"So Are You A Big Fan Of Star Trek, Then?"
Had me first ever interview yesterday afternoon, a by-product of the impending launch of fellow Glasgow Science Fiction Writer's Circle member Gary Gibson's first novel, Angel Stations. Glasgow's main daily tabloid, the Evening Times, seems to have taken a shine to the idea of this little group of scribblers that's been working away for 15+ years, with one member or t'other now cracking through into novel deals, Year's Best anthologies and other such successes. And ye know - thank fuck - the question I've used as headline above didn't come up at all. Not once. Jesus and the Sodding Gerbils! I thought that was a requirement of membership in the NUJ. At the end of the day, I suppose, we do kinda have to wait and see how the story gets played by the sub-editor and suchlike (assuming it does actually make the paper), but I feel quite optimistic. And Gary, Mike Cobley of Shadowstuff fame (being yet another one-time GSFWC'er) and meself did at least have the nous to:
a) pick a smart venue - Stravaigan, the cocktail and cuisine capital of Glasgow's bohemian West End;
b) turn up without an anorak between us (one plastic bag, though. Damn it, Cobley, have ye no sense, man?);
c) not speak in those pointless sub-Pratchett circumlocutions burned into the brains of media geeks who've watched too many Red Dwarf reruns;
d) not crack bad jokes based on an in-depth understanding of the geography of Tolkien's Middle-England (sorry, Middle-Earth);
e) actually make sure the conversation was about fucking BOOKS!

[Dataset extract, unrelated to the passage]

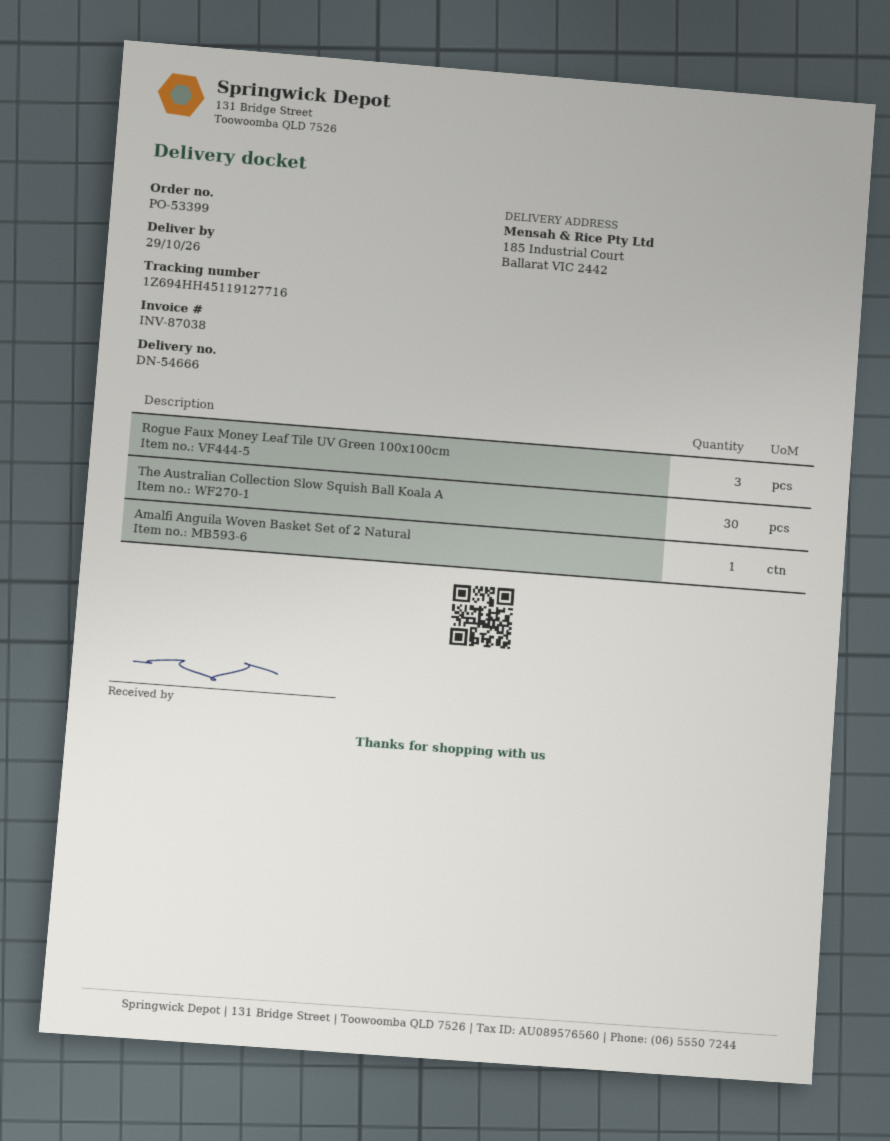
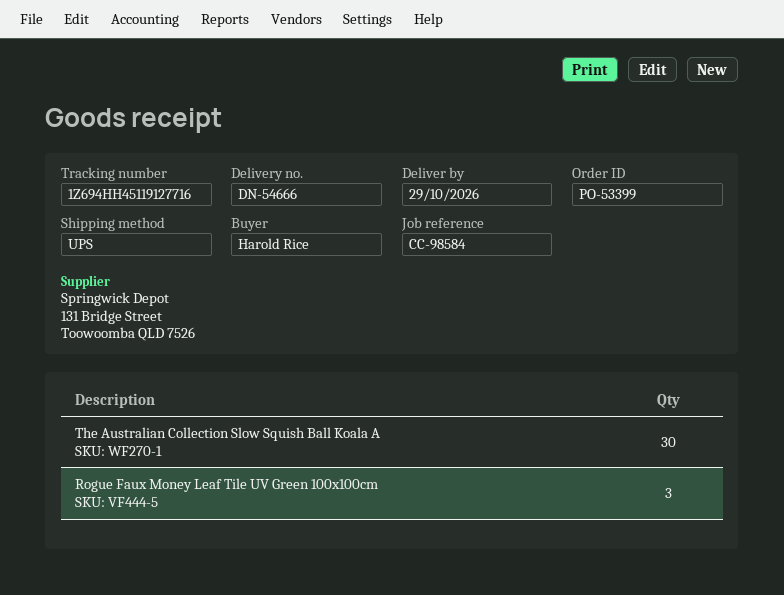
Amalfi Anguila Woven Basket Set of 2 Natural: 1 -> none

Given a shitty article on WorldCon 2005 that came out in Glasgow's broadsheet, The Herald, recently, do I really expect anything other than an appalling pun headline and a few references to sad geek boys all clearly suffering from the delusion that their cretinous techno-wank might be considered "literature"? Could it be? Is it possible that for once a Glasgow newspaper might represent the medium as something other than the domain of sweaty-palmed adolescent computer-nerds? Well, one reassuring thing is that they actually want a photograph outside the Glasgow Science Museum as opposed to, say, the big blue Dr Fucking Who police box on Buchanan Street. No deelyboppers. No lightsabres. No fucking gazing up into the fucking sky at fucking UFO's.
So maybe, just maybe, somewhere in the hour and a half of us trying to pound the reality - the New Wave and the New Weird, the cyberpunk and the Sumerian myth, etc., etc., etc. - into the poor journalist's skull, maybe she's found just enough sound-bites and ideas to splice together into a wee story about this bunch of writers all plugging away for a decade or more and, one by one, starting to hit paydirt. Writers with wide-ranging interests, mule-headed determination and - shock, horror, stop the press! - the actual fucking social skills required to deal with other human beings... if you exclude my potty mouth and chain-smoking. It's possible. It's just bloody possible. So I'm keeping my fingers crossed.